When Is Diversity Rewarded in Cooperative Multi-Agent Learning?¶

Conference: ICLR 2026
OpenReview: https://openreview.net/forum?id=uJCGMBO6Qx
Code: https://sites.google.com/view/hetgps
Area: Reinforcement Learning / Multi-Agent
Keywords: Multi-agent reinforcement learning, behavioral heterogeneity, task allocation, Schur-convexity, reward design

TL;DR¶

This paper attributes the long-standing question of "when does a multi-agent team need division of labor" to a curvature criterion of the reward function. By decomposing the team reward into a two-step process—an "inner operator" aggregating agent efforts on individual tasks and an "outer operator" aggregating task scores—it proves that whenever the inner operator is Schur-convex (or the outer is Schur-concave), a heterogeneous team strictly outperforms the optimal homogeneous team. Furthermore, a gradient search algorithm based on differentiable simulators, HetGPS, is used to automatically discover "heterogeneity-demanding" reward structures in embodied MARL environments, yielding results perfectly consistent with theoretical predictions.

Background & Motivation¶

Background: From robot swarms to insect societies, collaborative teams often exhibit two organizational forms: homogeneous teams where all members act identically, or heterogeneous teams where members specialize in different roles. In multi-agent learning, this corresponds to the modeling choice of "all agents sharing a single policy" versus "agent behavioral differentiation." Heterogeneity can be achieved through independent policy networks (neural heterogeneity) or shared policies with distinct inputs (e.g., role encodings).

Limitations of Prior Work: While heterogeneity can unlock role specialization and asymmetric information utilization, it introduces additional coordination costs, representation overhead, and learning complexity. Although the intuition suggests "division of labor is better," the field lacks a principled criterion to answer: under what conditions does a heterogeneous team actually beat the optimal homogeneous baseline? Past work has mostly relied on empirical observations (i.e., division of labor being useful in a specific environment) without provable or transferable standards.

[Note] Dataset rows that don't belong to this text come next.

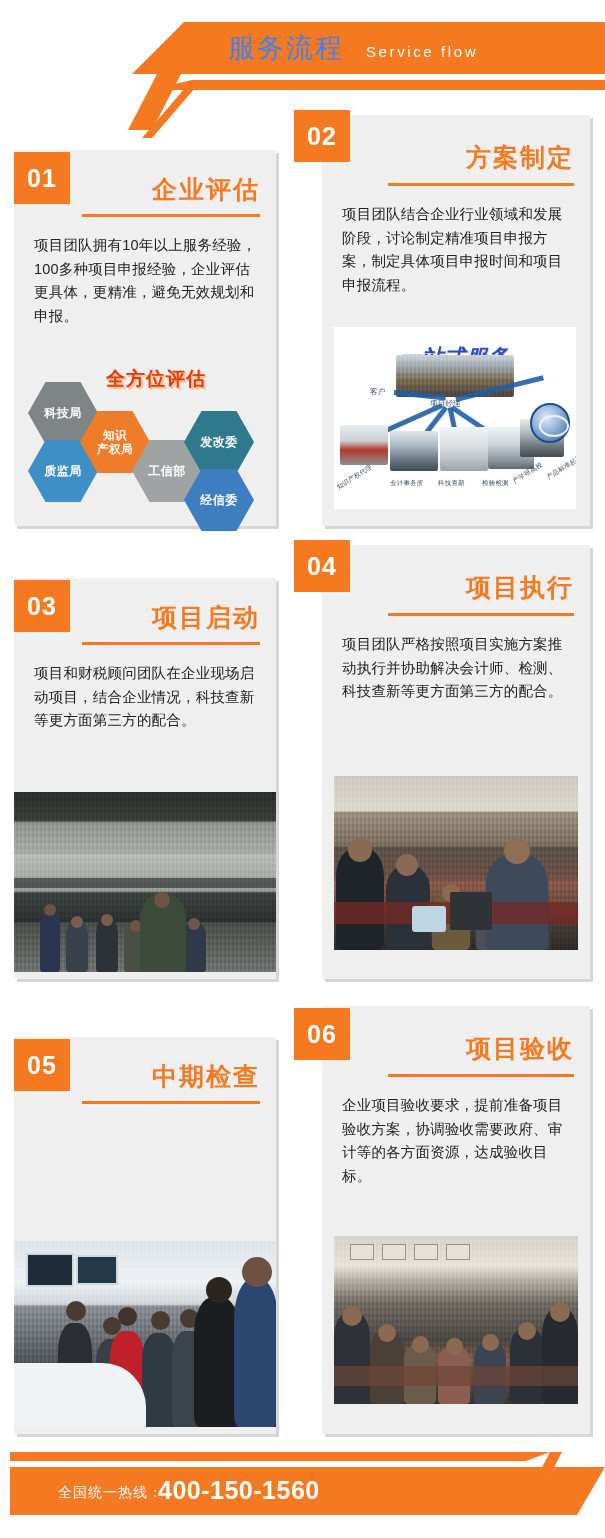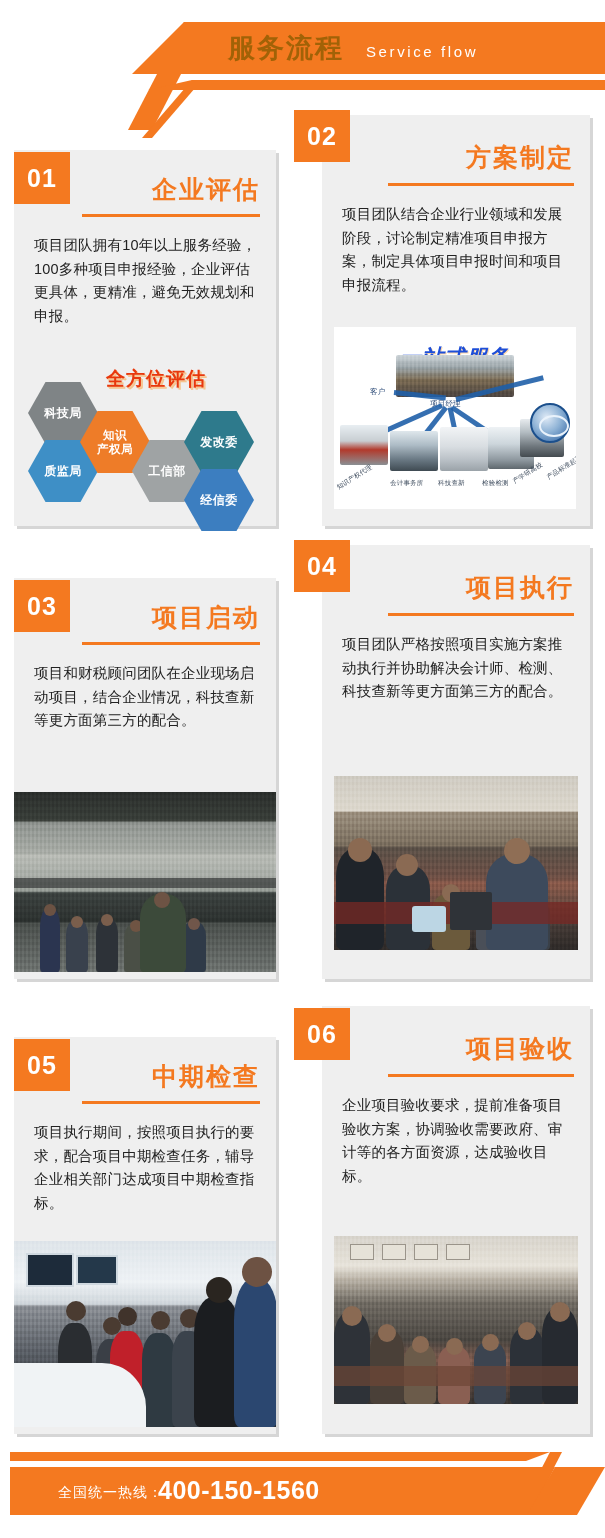--- a/index.html
+++ b/index.html
@@ -35,7 +35,7 @@
   }
   .hdr-title {
     position:absolute; left:228px; top:30px;
-    color:#a16207; font-size:27px; font-weight:bold; letter-spacing:2px;
+    color:#3b82f6; font-size:27px; font-weight:normal; letter-spacing:2px;
     line-height:36px;
   }
   .hdr-sub {

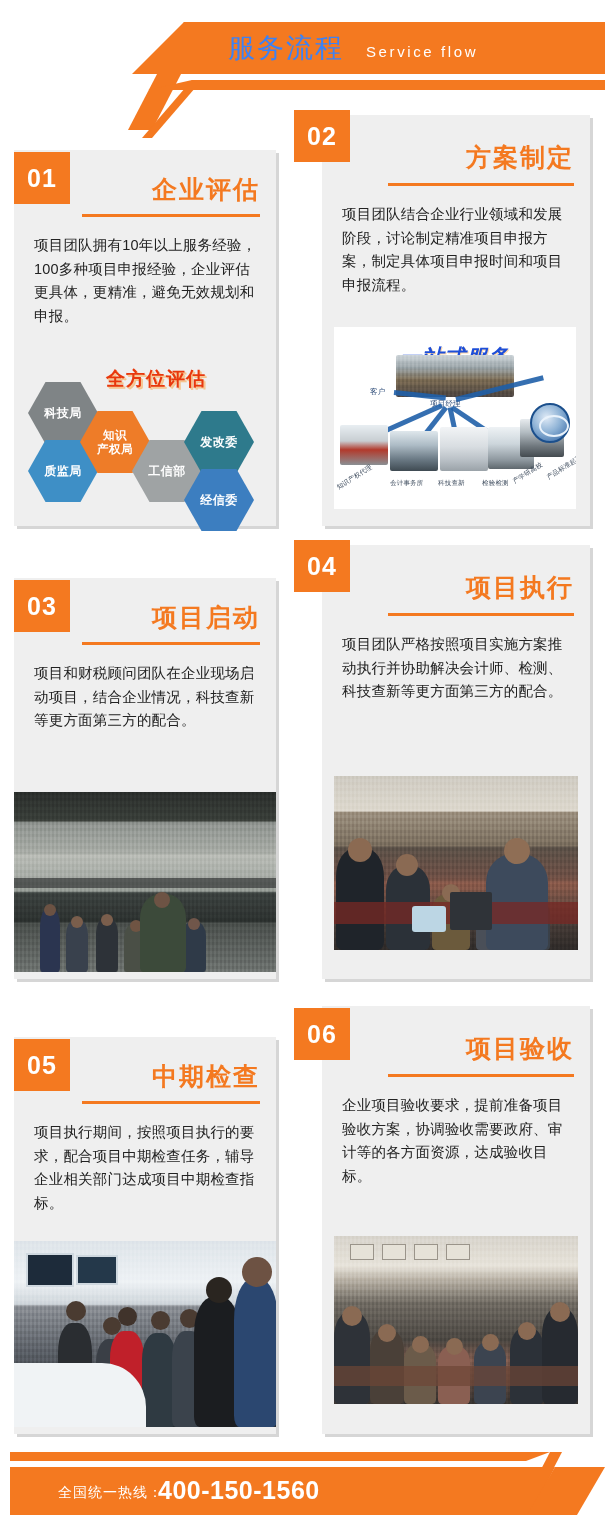--- a/index.html
+++ b/index.html
@@ -350,7 +350,6 @@
   <div class="card card-l r3-l">
     <div class="card-title" style="top:22px;">中期检查</div>
     <div class="title-rule" style="top:64px; width:178px;"></div>
-    <div class="card-body" style="top:84px;">项目执行期间，按照项目执行的要求，配合项目中期检查任务，辅导企业相关部门达成项目中期检查指标。</div>
 
     <div class="photo ph-lobby" style="left:0px; top:204px; width:262px; height:186px;">
       <div class="ph-grain"></div>

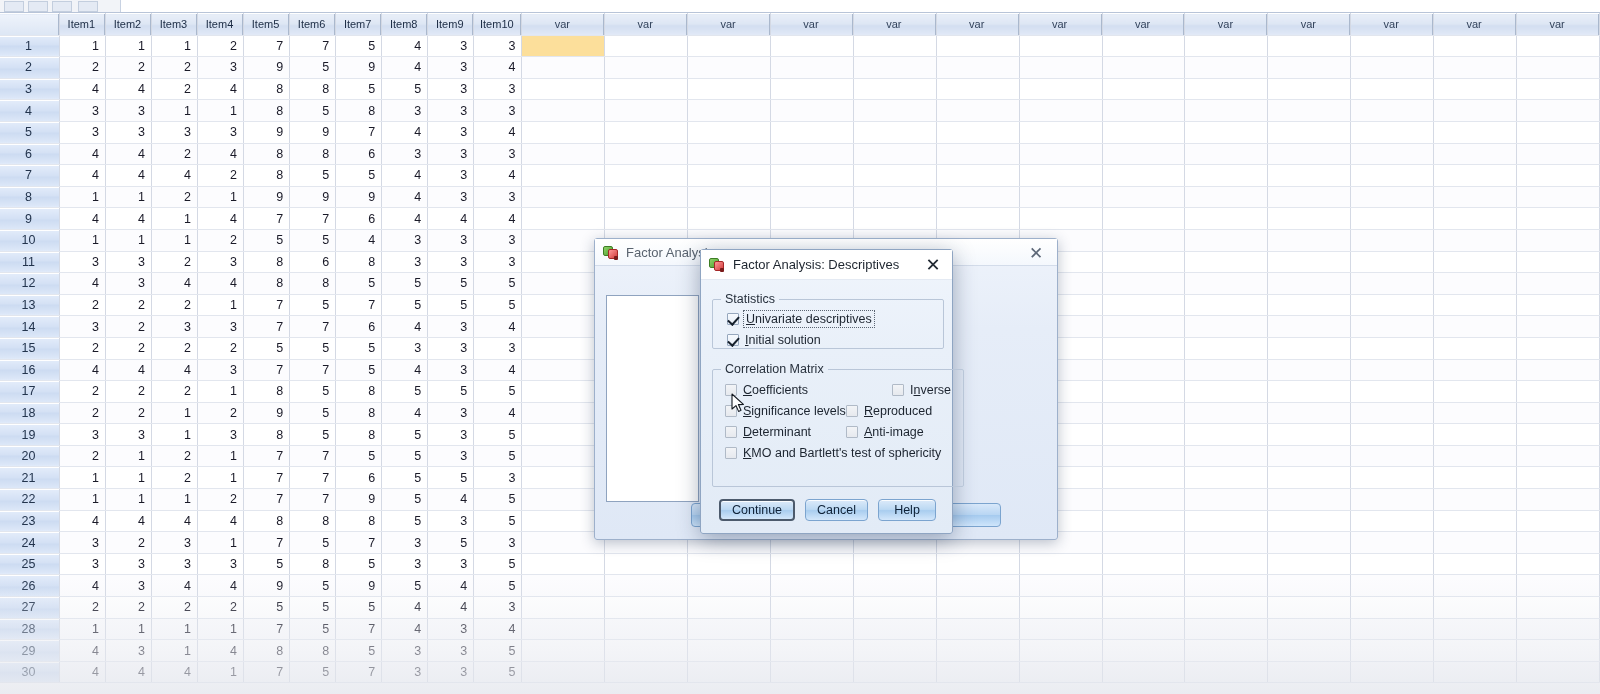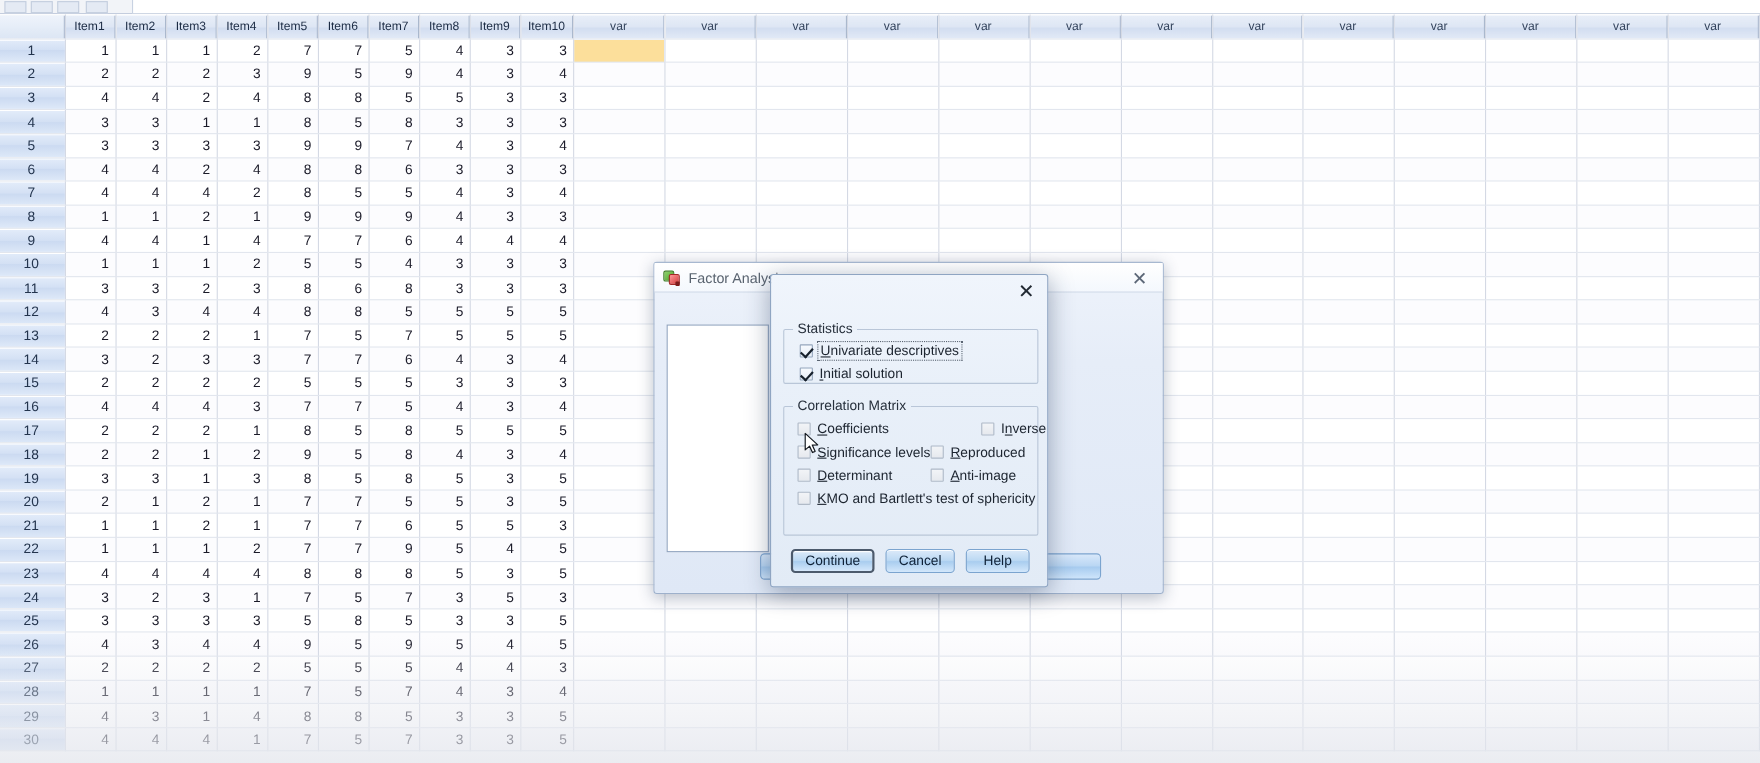--- a/index.html
+++ b/index.html
@@ -1112,6 +1112,14 @@
 </div>
 
 <div id="desc-dialog">
+  <div class="d-title">
+    <span class="spss-icon">
+      <span class="sq1"></span>
+        <span class="sq2"></span>
+        <span class="dot"></span>
+    </span>
+    <span class="t-label">Factor Analysis: Descriptives</span>
+  </div>
   <div class="d-close">✕</div>
 
   <fieldset class="grp" id="grp-statistics">

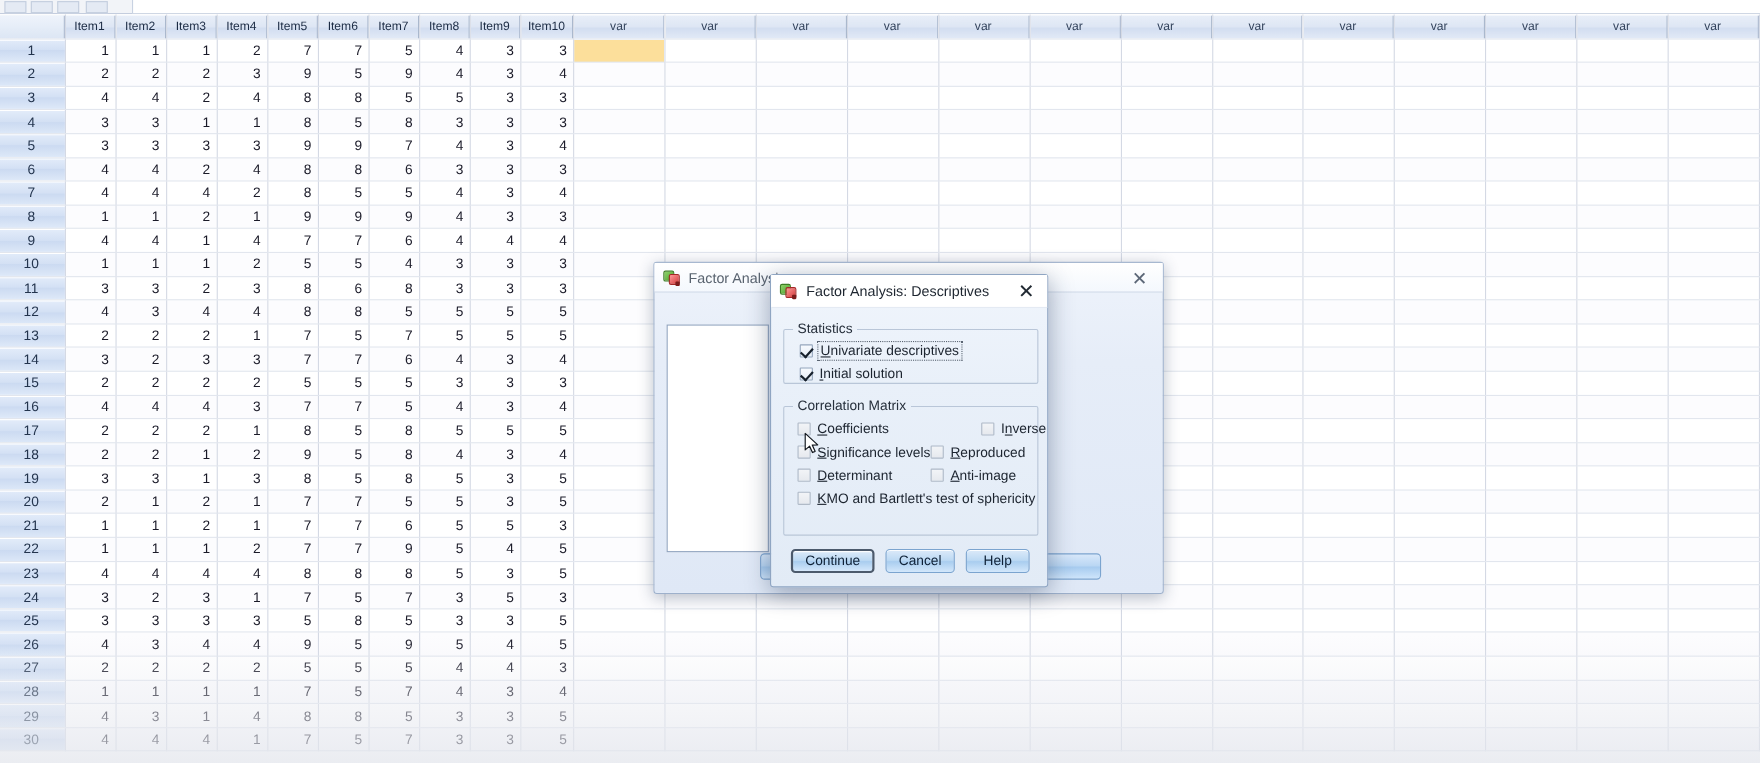--- a/index.html
+++ b/index.html
@@ -193,7 +193,7 @@
     font-size: 12.5px; color: #27303c;
   }
   #grp-statistics { left:11px; top:42px; width:232px; height:57px; }
-  #grp-corr       { left:11px; top:112px; width:232px; height:125px; }
+  #grp-corr       { left:11px; top:112px; width:252px; height:125px; }
 
   .cbrow {
     position:absolute; display:flex; align-items:center;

Key Challenge: The benefit of heterogeneity is not universal—it depends on the reward structure of the task itself. For the same set of agents, changing the reward aggregation method can shift division of labor from "essential" to "meaningless." The root of the problem lies in how the reward function maps "the efforts of agents across tasks" to a "team scalar return." The curvature of this aggregation process determines everything, yet it has not been formalized.

Goal: (1) Provide necessary and sufficient criteria for "when \(\Delta R > 0\) (positive heterogeneity gain)" in a clean, non-spatial, instantaneous task allocation model; (2) transfer these criteria to realistic, embodied, temporally extended MARL environments; (3) provide an algorithm that can automatically discover "reward-driven division of labor" configurations in complex environments where theory is difficult to apply directly.

Key Insight: The authors observe that team rewards in many task allocation problems can be written as \(R(A) = U\big(T_1(a_1), \dots, T_M(a_M)\big)\), a "two-layer aggregation" structure. The inner operator \(T_j\) aggregates the efforts of \(N\) agents on task \(j\) into a task score, and the outer operator \(U\) aggregates \(M\) task scores into a global reward. Once framed this way, whether division of labor is beneficial becomes a mathematical question regarding the curvature of \(T\) and \(U\).

Core Idea: Use Schur-convexity/concavity as a unified criterion. An inner operator that is Schur-convex (rewarding "unbalanced effort distributions") necessitates heterogeneity, while a Schur-concave one (rewarding "uniformity") does not. A gradient-based method is then used to search the environment parameter space to verify and extrapolate this theory.

Method¶

Overall Architecture¶

The paper does not propose a new model but rather establishes a theoretical criterion paired with an algorithmic searcher for validation. The logic follows: abstracting multi-agent task allocation rewards into a dual-operator decomposition ("inner \(T\) + outer \(U\)"), providing theorems for "when heterogeneity gain \(\Delta R > 0\)" using Schur-convexity, deriving closed-form gains for typical operators like \(\{\min, \text{mean}, \max\}\) and parameterizable families (Softmax / Power-Sum), and finally using HetGPS—a gradient searcher—to optimize environment parameters \(\theta\) in complex temporal environments to maximize empirical \(\Delta R\) and check if they align with the "inner-convex / outer-concave" region predicted by theory.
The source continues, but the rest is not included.